A simple schema versioning system for Python dataclasses
Project description
Up-and-up :rocket:
upandup
is a simple schema versioning system for Python dataclasses.
Why?
In Python, dataclasses
are a great way to define data schemas. However, when the schema changes, you need to be able to update the old data to the latest version, or risk breaking the ability to load old data from JSON, YAML, or other formats.
upandup
provides a simple way to define how to update between different versions of a schema, and then load the latest version of the schema from old data.
Let's say you have a dataclass
like this:
@dataclass
class DataSchemaV1:
x: int
Users might end up serializing this to JSON:
{
"x": 1
}
Later, you decide to add a new field y
:
@dataclass
class DataSchema:
x: int
x_str: str
Now, users can no longer load the old data, because the schema has changed. You need to define how to update the old data to the new schema. upandup
provides a way to do this.
import upandup as upup
update = lambda cls_start, cls_end, obj_start: cls_end(x=obj_start.x, x_str="the value is: %d" % obj_start.x)
# Register the update
upup.register_updates("DataSchema", DataSchemaV1, DataSchema, fn_update=update)
In the end, upandup
exposes a load
method that users can call to load the latest version of the schema from old data every time.
data = { x: 1 }
obj = upup.load("DataSchema", data)
print(obj.x_str) # the value is: 1
This load
method can also be exposed as an anonymous function such as:
# In your package:
load_data_schema = upup.make_load_fn("DataSchema")

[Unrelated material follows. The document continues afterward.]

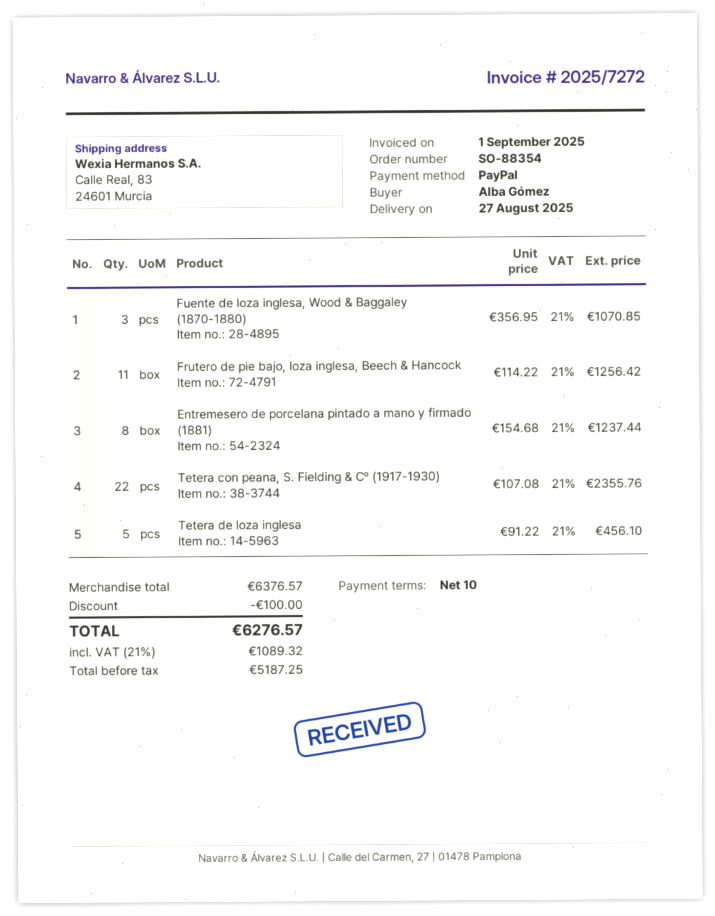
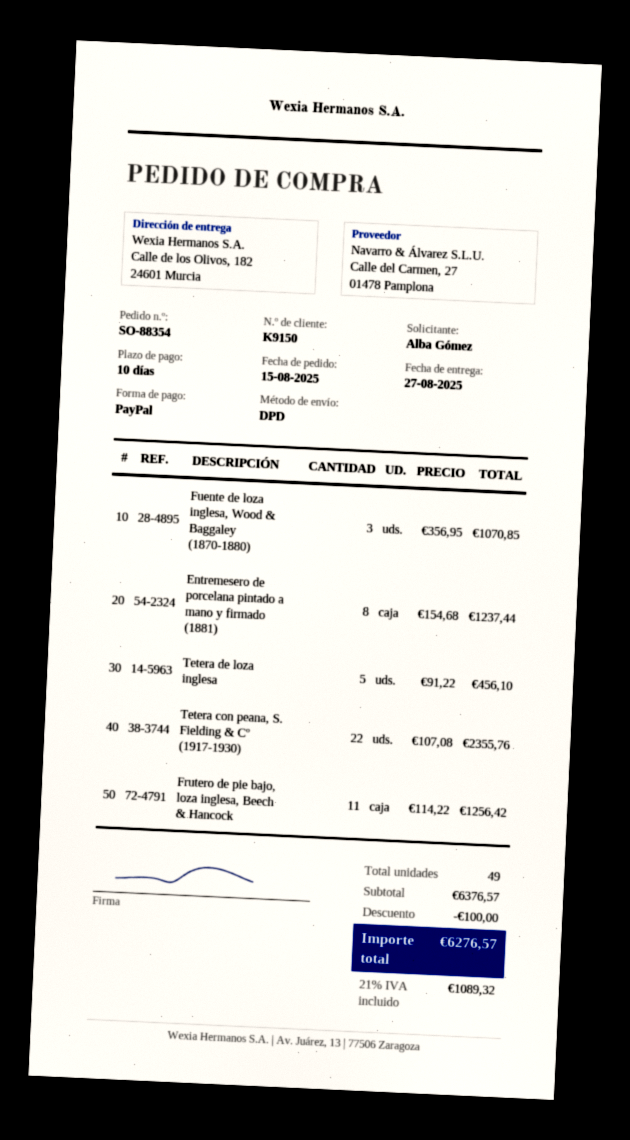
ship to: Calle Real, 83, 24601 Murcia -> Calle de los Olivos, 182, 24601 Murcia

# In scripts using your package
data = { x: 1 }
obj = load_data_schema(data)
Serialization formats supported
- Dictionary - define
to_dict
andfrom_dict
methods on your dataclasses. - JSON - define
to_json
andfrom_json
methods on your dataclasses. - YAML - define
to_yaml
andfrom_yaml
methods on your dataclasses. - TOML - define
to_toml
andfrom_toml
methods on your dataclasses.
Example
First, define some dataclasses. Let's say you have a DataSchema
dataclass, which is the latest version, but also 2 older versions called DataSchemaV1
and DataSchemaV2
. These classes have to_json
and from_json
methods defined via the mashumaro
package by inheriting from DataClassDictMixin
(they could also be defined manually).
from dataclasses import dataclass
from mashumaro import DataClassDictMixin
@dataclass
class DataSchemaV1(DataClassDictMixin):
x: int
@dataclass
class DataSchemaV2(DataClassDictMixin):
x: int
y: int
z: int = 0
@dataclass
class DataSchema(DataClassDictMixin):
x: int
name: str
Here, the first version DataSchemaV1
has only one field x
, and the second version DataSchemaV2
has 3 fields x
, y
, and z
. The field y
has no default, so we will have to define how to update it. The field z
already has a default in the definition. In the final version, the fields y
and z
have been removed again, and a new field name
has been added.
Now, we can define how to update between the versions. We can use the upandup
package to do this.
import upandup as upup
# Define the functions to update between the versions
# The functions take the start and end classes, and the object to update
# The functions should return an object of the end class
# The functions can be lambdas or regular functions
# For the first update, we need to add a default value for the new field `y` (`z` already has a default).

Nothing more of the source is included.